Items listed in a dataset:
═══

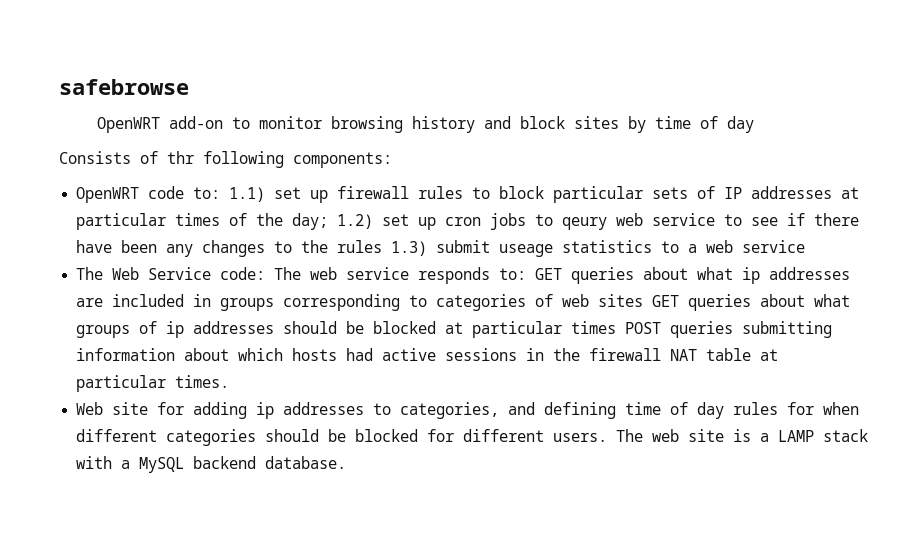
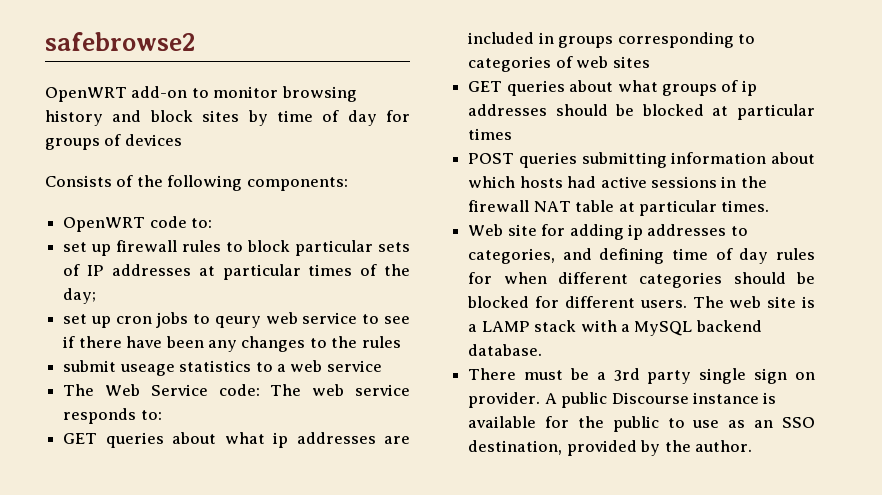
[59,79,189,95] safebrowse -> [45,32,195,51] safebrowse2
(755, 124) none -> [386,110,410,122] [45,134,182,150] for groups of devices
[167,151,194,164] thr -> [136,175,163,187] the
[229,187,266,202] 1.1) -> (213, 223) //
[337,214,374,229] 1.2) -> (97, 296) //
[391,241,428,256] 1.3) -> (401, 342) //
(527, 274) none -> (162, 415) //
(644, 300) none -> (650, 62) //
(617, 327) none -> (513, 134) //
(347, 462) none -> [468,368,815,384] [468,392,777,408] [468,416,815,432] [468,440,752,456] // There must be a 3rd party single sign on provider. A public Discourse instance is available for the public to use as an SSO destination, provided by the author.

═══

» Work task:
Go through the data above and copy each line that holds the word "none".

» Exercise response:
(755, 124) none -> [386,110,410,122] [45,134,182,150] for groups of devices
(527, 274) none -> (162, 415) //
(644, 300) none -> (650, 62) //
(617, 327) none -> (513, 134) //
(347, 462) none -> [468,368,815,384] [468,392,777,408] [468,416,815,432] [468,440,752,456] // There must be a 3rd party single sign on provider. A public Discourse instance is available for the public to use as an SSO destination, provided by the author.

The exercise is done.